NMOSD is usually caused by autoantibodies targeting aquaporin 4 (AQP4), a channel protein in the cell membrane that allows water to pass through the membrane. AQP4 monomers form tetramers, and the tetramers aggregate. AQP4 is found in astrocytes, which are the basis for the glymphatic system. Thus, NMOSD involving AQP4-IgG can be considered an astrocytopathy or autoimmune astrocytic channelopathy, since the astrocytes are semi-selectively destroyed.

The astrocytes surround the blood–brain barrier (BBB), a system responsible for preventing substances in the blood from entering the brain. For antibodies from the blood to reach astrocytes in the central nervous system (CNS), they must cross the BBB, the mechanism of which is not completely known. Some reports point to the metalloproteinase-2 and interleukin-6 as culprits responsible for the BBB failure. There is broad consensus that AQP4/NMO-IgG initially enters the brain via BBB-deficient sites such as the area postrema, where there is access to cerebrospinal fluid (CSF).
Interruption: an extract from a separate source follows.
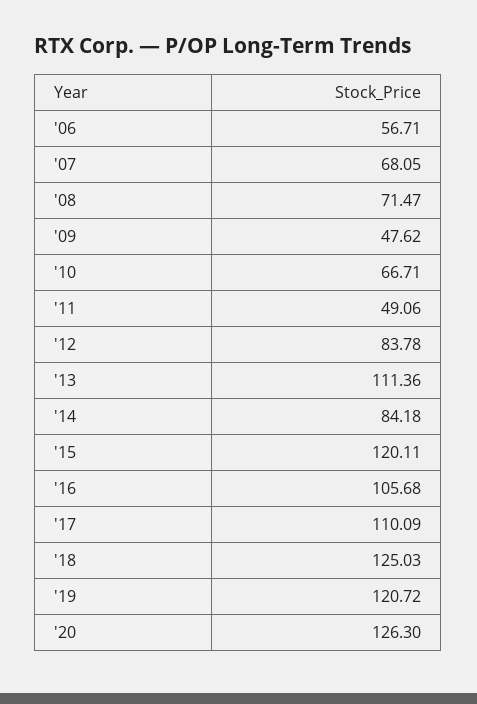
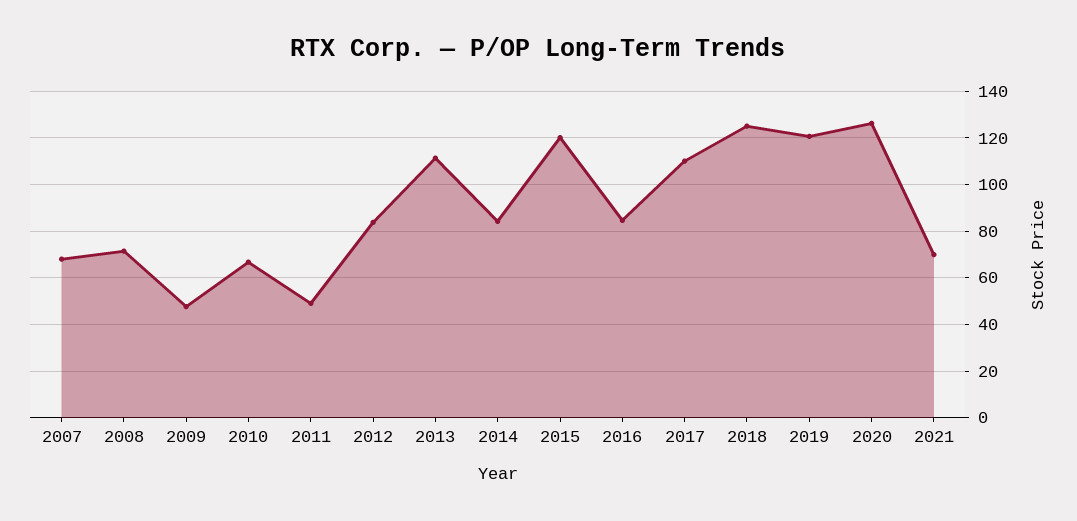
'06: 56.71 -> none
'16: 105.68 -> 85
2021: none -> 70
In any case, anti-AQP4 is produced mainly intrathecally.

Within astrocytes, AQP4 is primarily found in astrocytic foot processes that abut blood vessels and the linings of the brain (meninges). NMOSD brain lesions, as seen under a microscope, show IgG, Immunoglobulin M (IgM), inflammatory cells, and complement deposits around blood vessels. AQP4-IgG is a member of the IgG1 immunoglobulin family, which is an activator of the complement system, which seems to play an integral part in the autoimmune response. There is a loss of astrocytes, and sometimes also a loss of neurons and oligodendrocytes. Loss of cells other than astrocytes is a consequence of collateral inflammatory damage or astrocyte dysfunction.

NMOSD selectively affects the optic nerve, spinal cord, and brain stem. This selectivity can be explained by the increased amount of AQP4 in these structures, and, furthermore, by the increased amount of AQP4 aggregates in the optic nerve and spinal cord. The increased BBB permeability at the area postrema helps explain involvement there. AQP4 is present in tissues outside the central nervous system (e.g. the kidneys), but these tissues aren't affected in NMOSD, at least in part because of the presence of autoimmune downregulators outside of the central nervous system.
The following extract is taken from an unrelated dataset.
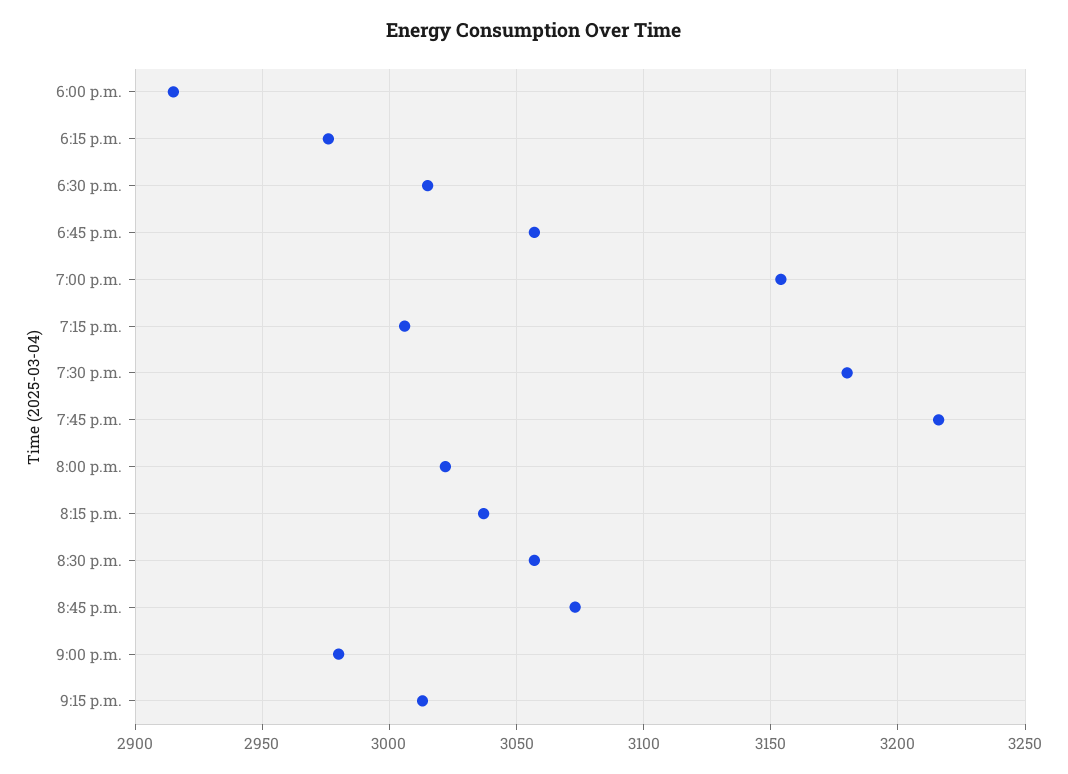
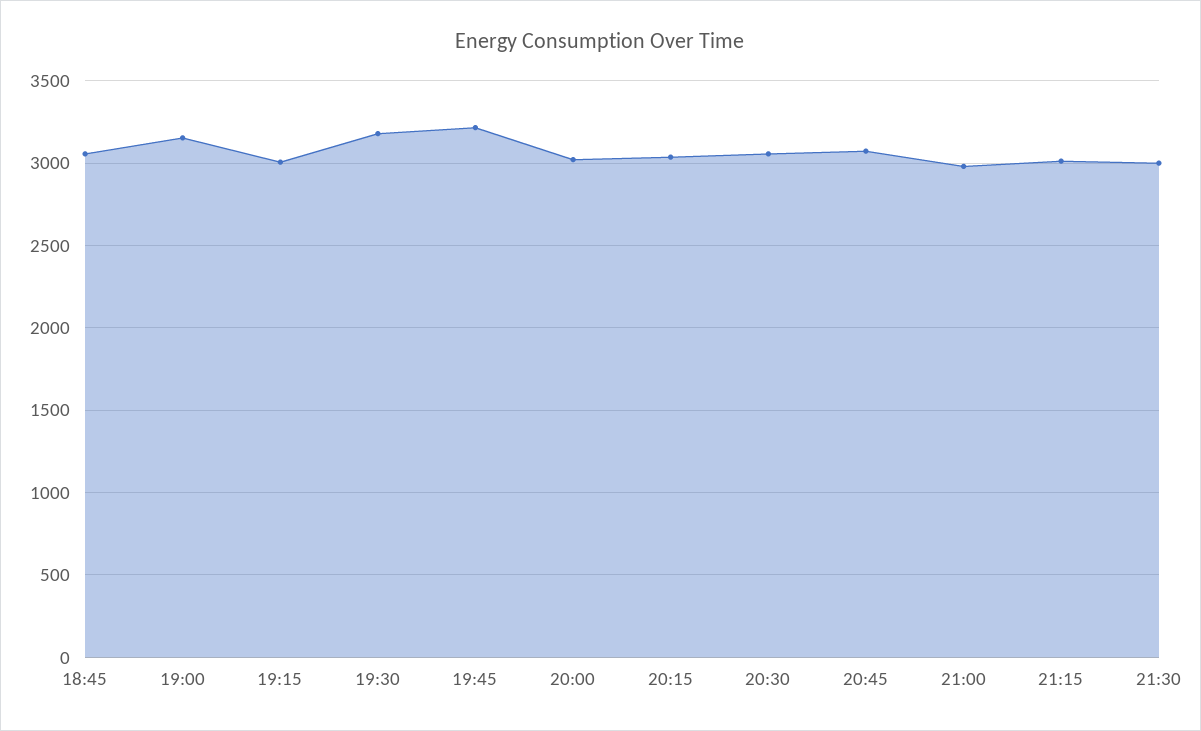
6:00 p.m.: 2915 -> none
6:15 p.m.: 2975 -> none
6:30 p.m.: 3015 -> none
21:30: none -> 3000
In NMOSD, areas of brain tissue that appear normal in conventional magnetic resonance imaging (MRI) can show damage in diffusion tensor imaging (DTI), although less so compared to multiple sclerosis (MS).

Most research into the pathology of NMO has focused on the spinal cord. The damage can range from inflammatory demyelination to necrotic damage of the white and grey matters. The inflammatory lesions in NMO have been classified as type II lesions (complement-mediated demyelination), but they differ from MS pattern II lesions in their prominent perivascular distribution. Therefore, the pattern of inflammation is often quite distinct from that seen in MS.

AQP4-IgG levels are coarsely correlated with NMOSD disease activity, those levels generally increasing before relapse and declining during remission, with higher levels being correlated to more severe disease manifestation.

NMO-IgG-negative cases are less understood. It seems that astrocytes are spared in these cases.

===Anti-MOG+ variants===

The second most frequent autoantibody in NMO is MOG-IgG, which targets myelin oligodendrocyte glycoprotein (MOG). MOG is an integral membrane glycoprotein found on the surface of oligodendrocytes and the outermost surface of myelin sheaths. Its function is not entirely known. MOG-IgG is produced outside the central nervous system (CNS) despite MOG existing only in the CNS (with the BBB separating the two), leading to the hypothesis that MOG drained via cerebral spinal fluid into lymph nodes causes autoimmune reaction formation.

MOG-IgG-positive NMOSD brain lesions, as seen under a microscopic, show demyelination with preservation of oligodendrocytes and axons, presence of inflammatory cells, and IgG and complement deposits. MOG-IgG levels coarsely correlate with disease severity, with levels being higher during active disease, and higher levels being associated with more severe disease manifestation.

Antibodies against MOG are considered mostly absent in similar diseases, such as MS. Therefore, it can be said that anti-MOG diseases are grouped within AQP4-IgG-negative NMOSD.

Together with anti-AQP4 disease, anti-MOG diseases form the wider part of the NMO spectrum. The NMO cases are classified in four classes, according to the presence or absence of any of these two main auto-antibodies.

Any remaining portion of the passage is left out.